_WHAT NEEDS TO BE DONE_.
Every record is to be printed exactly as written, and any picture in it is skipped.

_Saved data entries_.
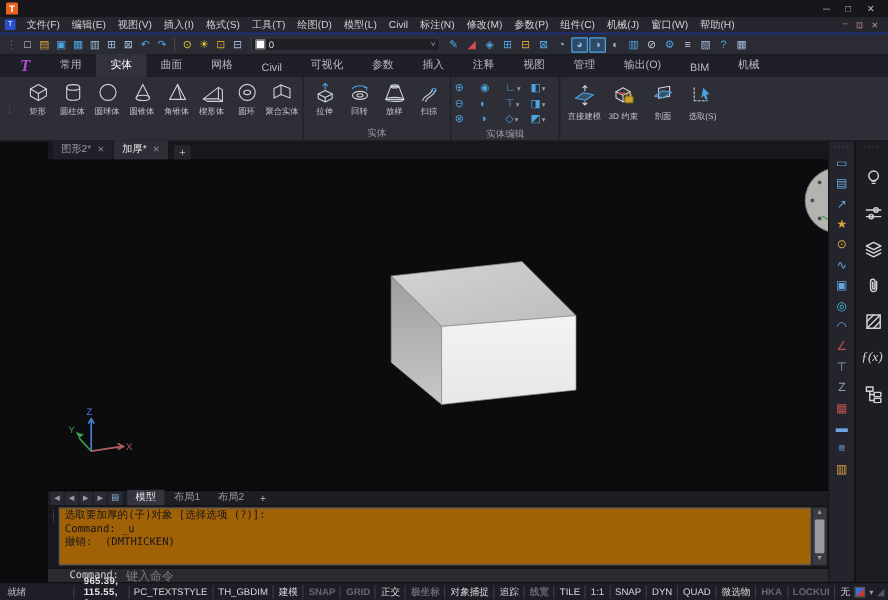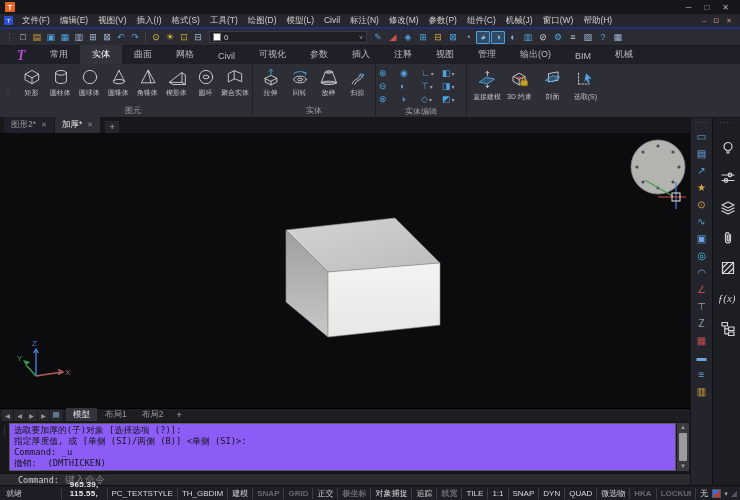--- a/index.html
+++ b/index.html
@@ -296,7 +296,6 @@
      <span class="lbl">聚合实体</span>
           </div>
         </div>
-      <div class="panel-foot">图元</div>
     </div>
     <div class="panel">
       <div class="panel-body" id="panel-solid">

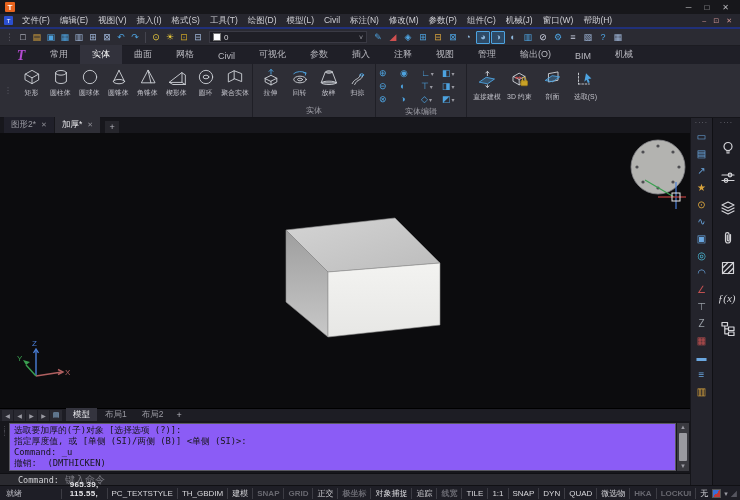--- a/index.html
+++ b/index.html
@@ -434,7 +434,7 @@
     </div>
   </div>
 
-  <div class="main" style="height:367px;">
+  <div class="main" style="height:367px;margin-left:40px;">
     <div class="main-left">
       <div class="doctabs" id="doctabs">
           <span class="dtab">

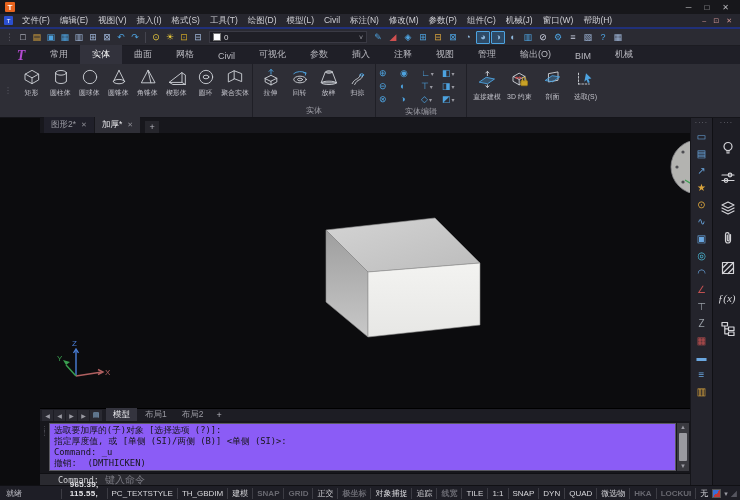--- a/index.html
+++ b/index.html
@@ -88,7 +88,7 @@
   
   .cmdarea{height:52px;background:#17171c;display:flex;padding:2px 1px 2px 0;}
   .cmdhandle{width:9px;display:flex;flex-direction:column;align-items:center;justify-content:flex-start;color:#63636d;font-size:7px;padding-top:4px;line-height:4px;}
-  .cmdbox{flex:1;background:#8b5cf6;border:1px solid #5a5a60;padding:1px 4px;overflow:hidden;}
+  .cmdbox{flex:1;background:#a16207;border:1px solid #5a5a60;padding:1px 4px;overflow:hidden;}
   .cmdline{font-family:"DejaVu Sans Mono",monospace;font-size:8.8px;line-height:11px;color:#16161a;white-space:pre;}
   .cmdscroll{width:12px;background:#3a3a40;display:flex;flex-direction:column;align-items:center;margin-left:1px;}
   .cmdscroll .arr{color:#9a9aa2;font-size:6px;height:9px;line-height:9px;}

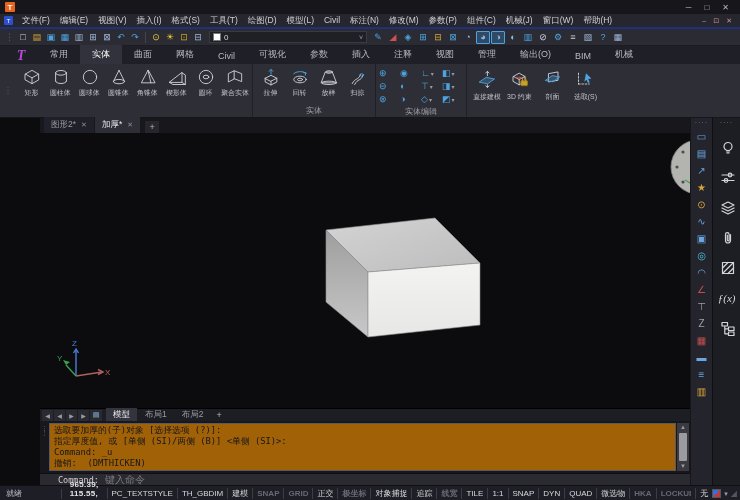--- a/index.html
+++ b/index.html
@@ -525,7 +525,6 @@
           </div>
         <div class="cmdbox" id="cmdbox">
             <div class="cmdline">选取要加厚的(子)对象 [选择选项 (?)]:</div>
-            <div class="cmdline">指定厚度值, 或 [单侧 (SI)/两侧 (B)] &lt;单侧 (SI)&gt;:</div>
             <div class="cmdline">Command: _u</div>
             <div class="cmdline">撤销:  (DMTHICKEN)</div>
           </div>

_EXERCISE OUTPUT_.
--- a/index.html
+++ b/index.html
@@ -296,7 +296,6 @@
      <span class="lbl">聚合实体</span>
           </div>
         </div>
-      <div class="panel-foot">图元</div>
     </div>
     <div class="panel">
       <div class="panel-body" id="panel-solid">

--- a/index.html
+++ b/index.html
@@ -434,7 +434,7 @@
     </div>
   </div>
 
-  <div class="main" style="height:367px;">
+  <div class="main" style="height:367px;margin-left:40px;">
     <div class="main-left">
       <div class="doctabs" id="doctabs">
           <span class="dtab">

--- a/index.html
+++ b/index.html
@@ -88,7 +88,7 @@
   
   .cmdarea{height:52px;background:#17171c;display:flex;padding:2px 1px 2px 0;}
   .cmdhandle{width:9px;display:flex;flex-direction:column;align-items:center;justify-content:flex-start;color:#63636d;font-size:7px;padding-top:4px;line-height:4px;}
-  .cmdbox{flex:1;background:#8b5cf6;border:1px solid #5a5a60;padding:1px 4px;overflow:hidden;}
+  .cmdbox{flex:1;background:#a16207;border:1px solid #5a5a60;padding:1px 4px;overflow:hidden;}
   .cmdline{font-family:"DejaVu Sans Mono",monospace;font-size:8.8px;line-height:11px;color:#16161a;white-space:pre;}
   .cmdscroll{width:12px;background:#3a3a40;display:flex;flex-direction:column;align-items:center;margin-left:1px;}
   .cmdscroll .arr{color:#9a9aa2;font-size:6px;height:9px;line-height:9px;}

--- a/index.html
+++ b/index.html
@@ -525,7 +525,6 @@
           </div>
         <div class="cmdbox" id="cmdbox">
             <div class="cmdline">选取要加厚的(子)对象 [选择选项 (?)]:</div>
-            <div class="cmdline">指定厚度值, 或 [单侧 (SI)/两侧 (B)] &lt;单侧 (SI)&gt;:</div>
             <div class="cmdline">Command: _u</div>
             <div class="cmdline">撤销:  (DMTHICKEN)</div>
           </div>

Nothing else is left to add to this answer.